Directions:
Should the entries contain pictures, leave them out and return exactly the lines from the first through the line holding "[397,347,447,356] processes ->".

Change detection data:
++++++++

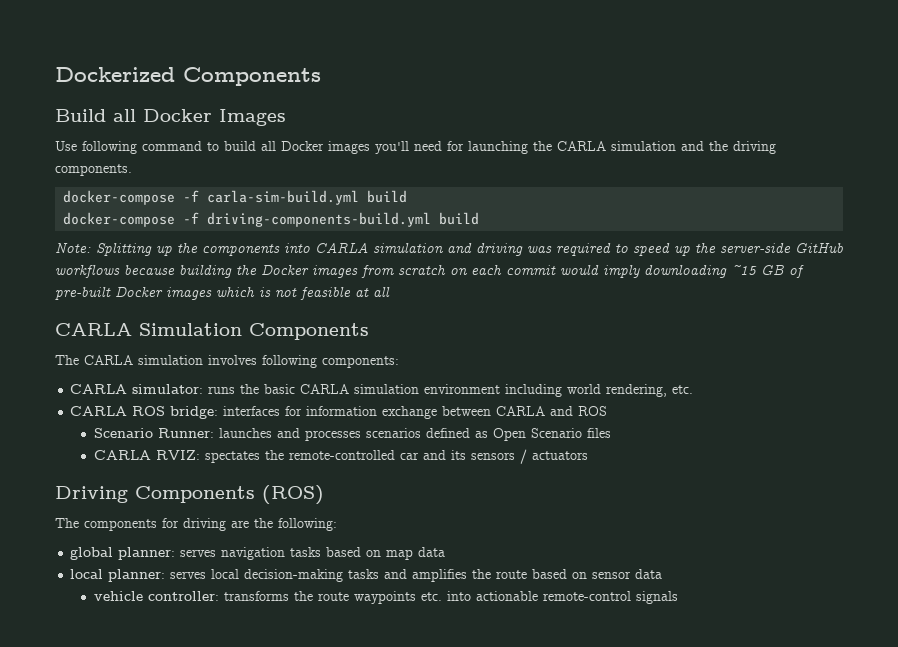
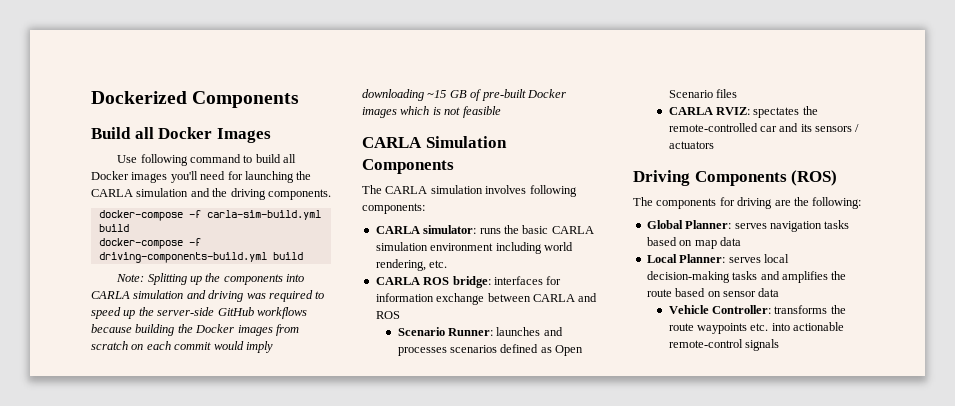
[355,287,390,297] at all -> (501, 112) none
[70,547,176,560] global planner: -> [646,220,732,229] Global Planner:
[70,569,166,582] local planner: -> [646,254,726,263] Local Planner:
[94,591,220,601] vehicle controller: -> [668,305,771,314] Vehicle Controller:

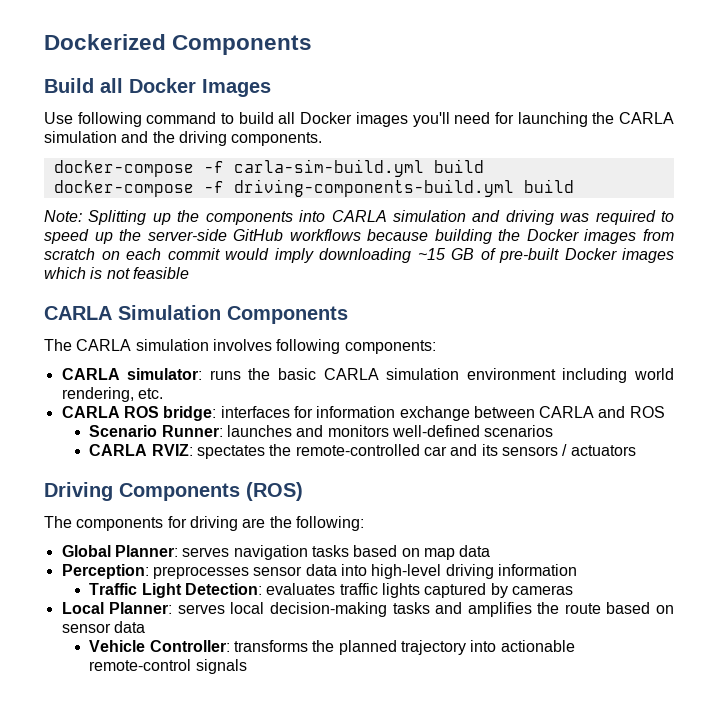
[397,347,447,356] processes -> [327,425,481,437] monitors well-defined
[500,344,584,356] [668,89,737,98] defined as Open Scenario files -> (554, 431) none
(741, 241) none -> [61,564,577,579] [89,583,574,598] // Perception: preprocesses sensor data into high-level driving information // Traffic Light Detection: evaluates traffic lights captured by cameras
[668,323,769,334] route waypoints etc. -> [338,640,467,655] planned trajectory

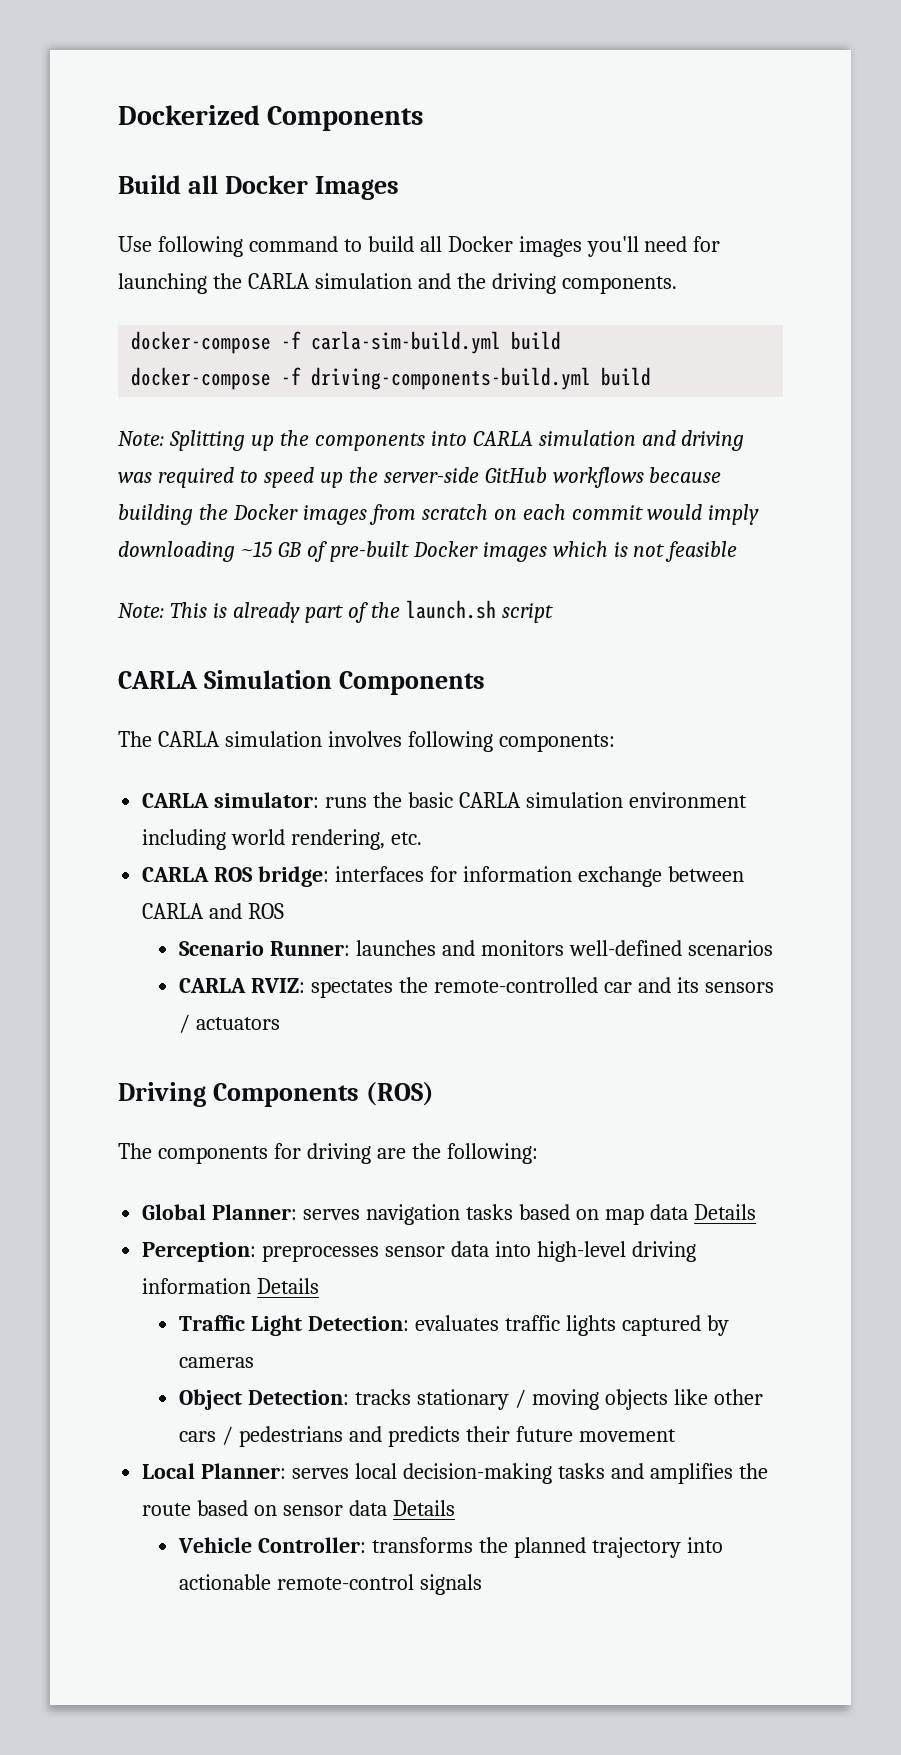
(189, 273) none -> [118,600,553,623] // Note: This is already part of the launch.sh script
(491, 551) none -> [693,1204,756,1220] Details
(577, 570) none -> [257,1278,320,1294] Details
(574, 590) none -> [179,1389,763,1410] [179,1426,676,1447] // Object Detection: tracks stationary / moving objects like other cars / pedestrians and predicts their future movement
(145, 627) none -> [392,1500,455,1516] Details

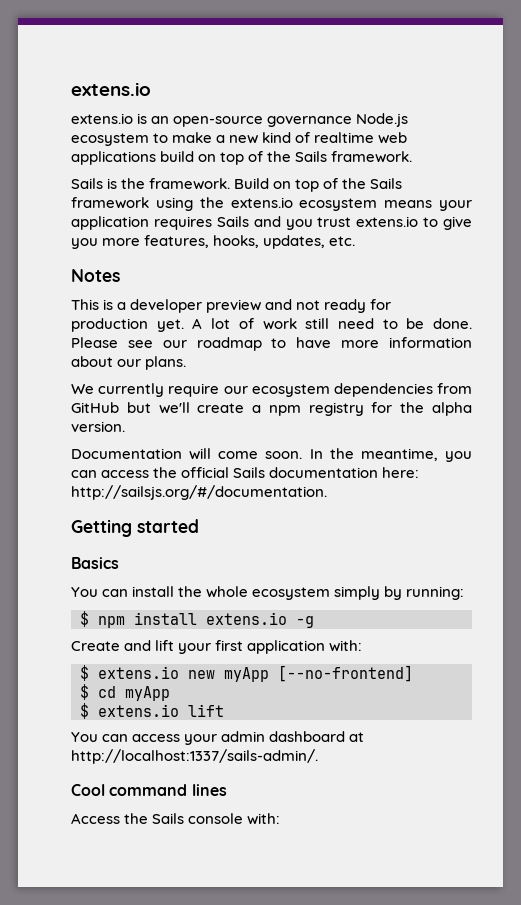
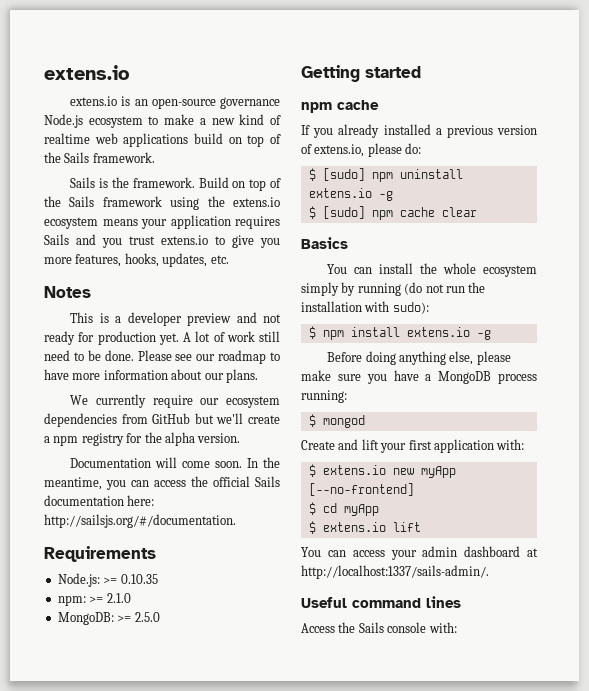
[71,519,199,537] Getting started -> [44,546,156,562] [57,573,158,587] [57,593,131,606] [57,612,160,625] [301,65,421,82] [301,100,379,113] [301,124,537,138] [301,143,422,157] [308,168,463,182] [308,188,393,201] [308,206,477,220] Requirements // Node.js: >= 0.10.35 // npm: >= 2.1.0 // MongoDB: >= 2.5.0 // Getting started // npm cache // If you already installed a previous version of extens.io, please do: // $ [sudo] npm uninstall extens.io -g // $ [sudo] npm cache clear
[406,586,465,600] running: -> [357,282,486,296] [301,301,429,314] running (do not run the installation with sudo):
(314, 622) none -> [327,351,511,365] [301,370,537,384] [301,390,347,403] [308,414,365,428] // Before doing anything else, please make sure you have a MongoDB process running: // $ mongod
[71,784,105,796] Cool -> [301,597,347,608] Useful

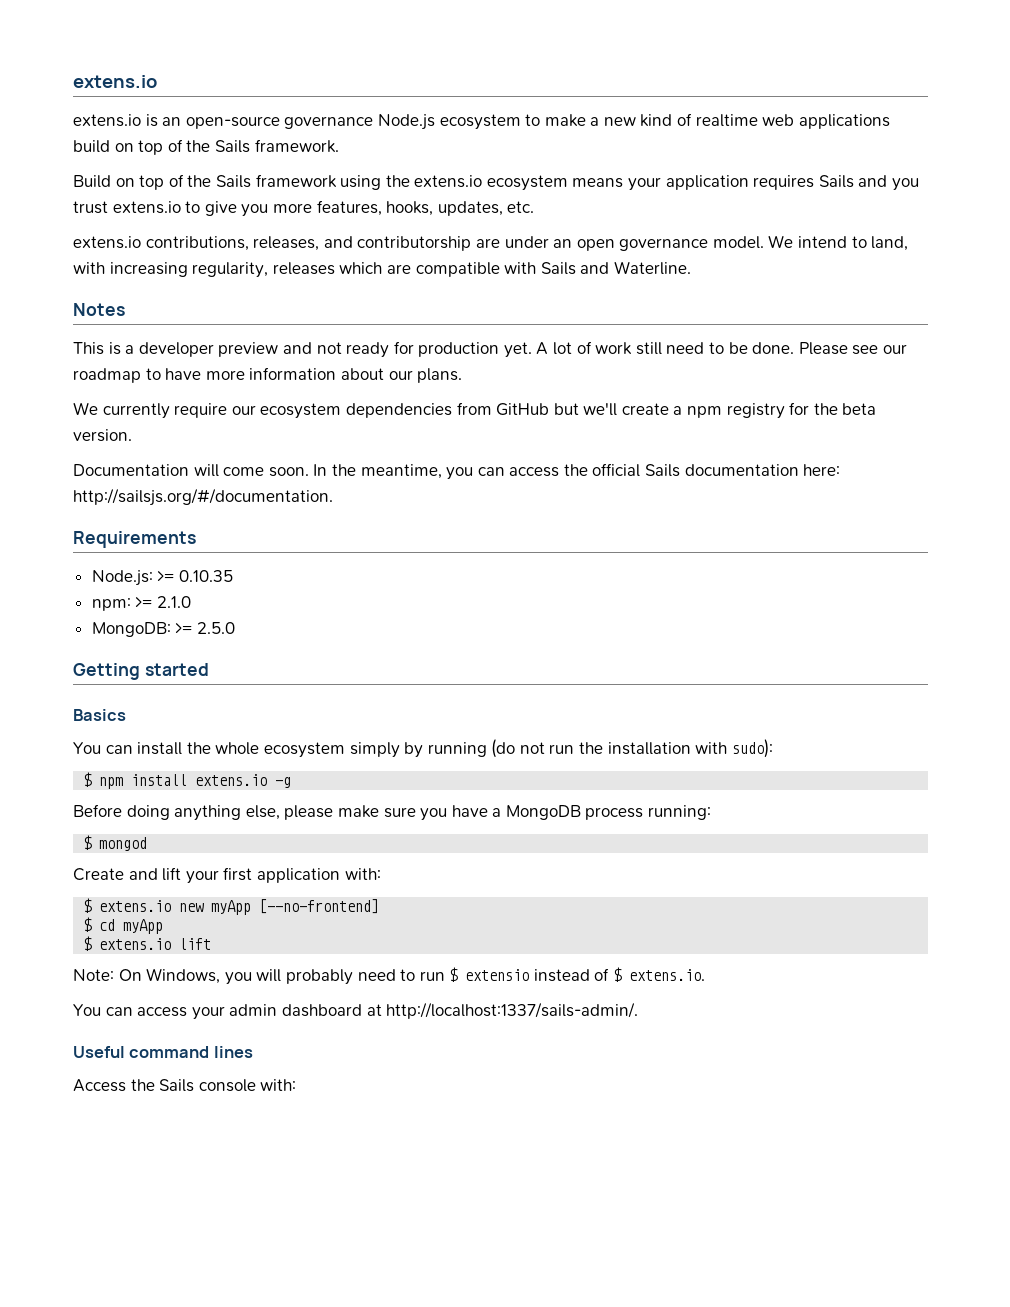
[70,177,195,188] Sails is the framework. -> (339, 146) none
(229, 259) none -> [73,235,909,251] [73,261,691,278] // extens.io contributions, releases, and contributorship are under an open governance model. We intend to land, with increasing regularity, releases which are compatible with Sails and Waterline.
[164,432,195,446] alpha -> [842,403,877,415] beta
[301,100,379,113] [301,124,537,138] [301,143,422,157] [308,168,463,182] [308,188,393,201] [308,206,477,220] // npm cache // If you already installed a previous version of extens.io, please do: // $ [sudo] npm uninstall extens.io -g // $ [sudo] npm cache clear -> (209, 669) none
(421, 527) none -> [73,967,706,985] // Note: On Windows, you will probably need to run $ extensio instead of $ extens.io.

++++++++

Result of the exercise:
[355,287,390,297] at all -> (501, 112) none
[70,547,176,560] global planner: -> [646,220,732,229] Global Planner:
[70,569,166,582] local planner: -> [646,254,726,263] Local Planner:
[94,591,220,601] vehicle controller: -> [668,305,771,314] Vehicle Controller:

[397,347,447,356] processes -> [327,425,481,437] monitors well-defined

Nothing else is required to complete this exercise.